The result is a text, which is both a reflective and argumentative account of love, marriage and divorce. Along the way, Rajkotia brings alive the drama of divorce courts, while bravely challenging some long-held notions - a sexless marriage doesn't amount to cruelty; adultery in India should be de-criminalised and live-in relationships might deny you what's rightfully yours. Edited excerpts from an interview with the author:
You say Indian law has reduced marriage to a sexual act. Isn't a sexless marriage enough reason for a partner to walk out of the union?
Well, there have been some judgments that have reduced marriage to a sexual act. However, the law continues to treat it as a socio-economic union. But, by holding that absence of sexual intercourse is a marital fault of cruelty, the courts are trivialising the matter: the courts do not seem to have considered that refusal of sexual intercourse may be due to a deeper problem that is exacerbated by the person demanding sex.
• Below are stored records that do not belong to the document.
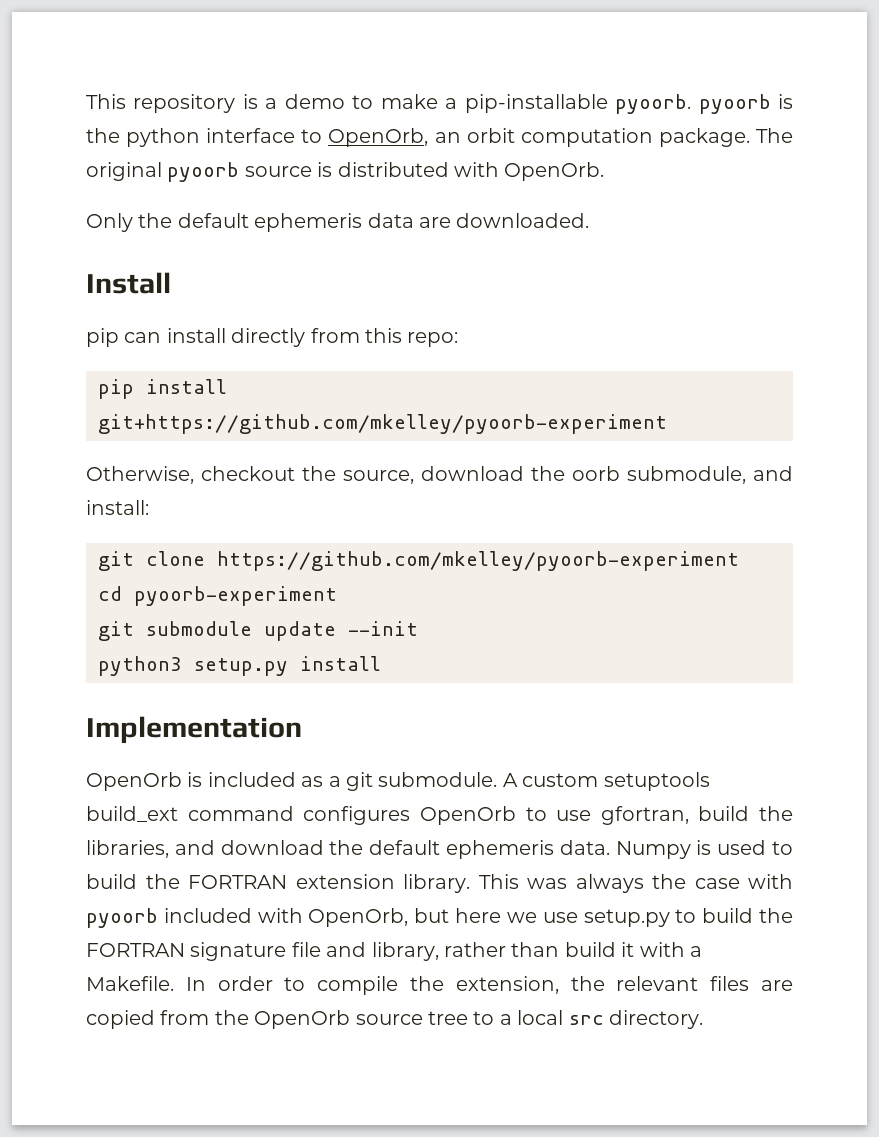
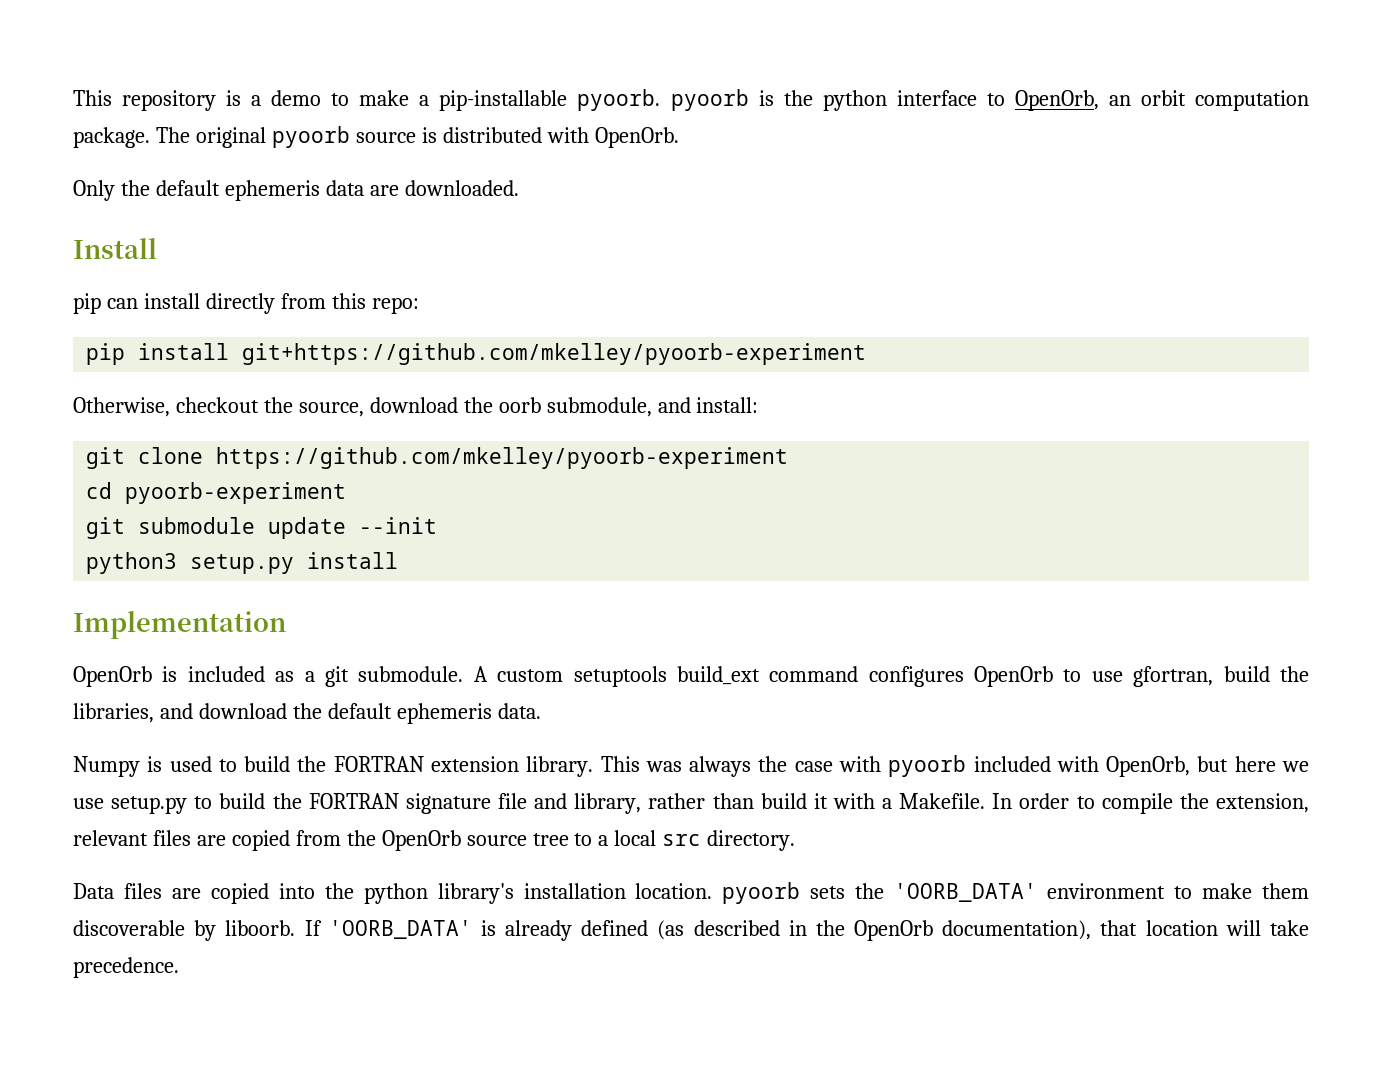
- A custom setuptools build_ext command configures OpenOrb to use gfortran, build the libraries, and download the default ephemeris data. Numpy is used to build the FORTRAN extension library.
+ A custom setuptools build_ext command configures OpenOrb to use gfortran, build the libraries, and download the default ephemeris data.
+ Numpy is used to build the FORTRAN extension library.
- In order to compile the extension, the relevant files are copied from the OpenOrb source tree to a local src directory.
+ In order to compile the extension, relevant files are copied from the OpenOrb source tree to a local src directory.
+ Data files are copied into the python library's installation location. pyoorb sets the 'OORB_DATA' environment to make them discoverable by liboorb. If 'OORB_DATA' is already defined (as described in the OpenOrb documentation), that location will take precedence.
While I cannot provide a general response to the question on sexless marriages, I do believe that after a while, marriage settles into a friendship in which sex need not play a primary role.
Why do you support de-criminalising adultery?
Adultery is a criminal offence and is punishable by law under our Penal Code. To be forced to stay in a marriage for fear of criminal consequences smells of a totalitarian society, and not of the modern liberal tenets that inform our Constitution. The freedom to search for and pursue your happiness includes the right to undo mistakes in choice of partner. The second reason is legal.
The present law is gender-biased and subco-nsciously reinforces patriarchal principles. It is abhorrent that a married man has the right to have proprietary control over his wife while there is no deterrent to his engaging in a romantic relationship with an unmarried woman.
The possibility of misuse of Section 498A [Husband or relative of husband of a woman subjecting her to cruelty] of the IPC by a woman against her husband is often spoken about. In reality, how common is it? What if a wife is abusive in a relationship?
There are protections in general law for men in abusive relationships, but given that domestic violence is gendered in nature, a law focused on protection of women is required.
Divorce proceedings in India can be tedious. Is living together an easier way out of this juggernaut?
Usually, it is the financial aspect that complicates marriage, so also live-in relationships. Socially, we don't seem to be ready for live-in relationships, but the point is that modern marriage laws have emerged as an institution to create and protect certain rights, which are now being extended to live-in relationships as well.
If you remove morality as a factor, then it is really about social, economic and emotional investment in a relationship - unravelling of which, whether in a marriage or otherwise, is a complex and painful process.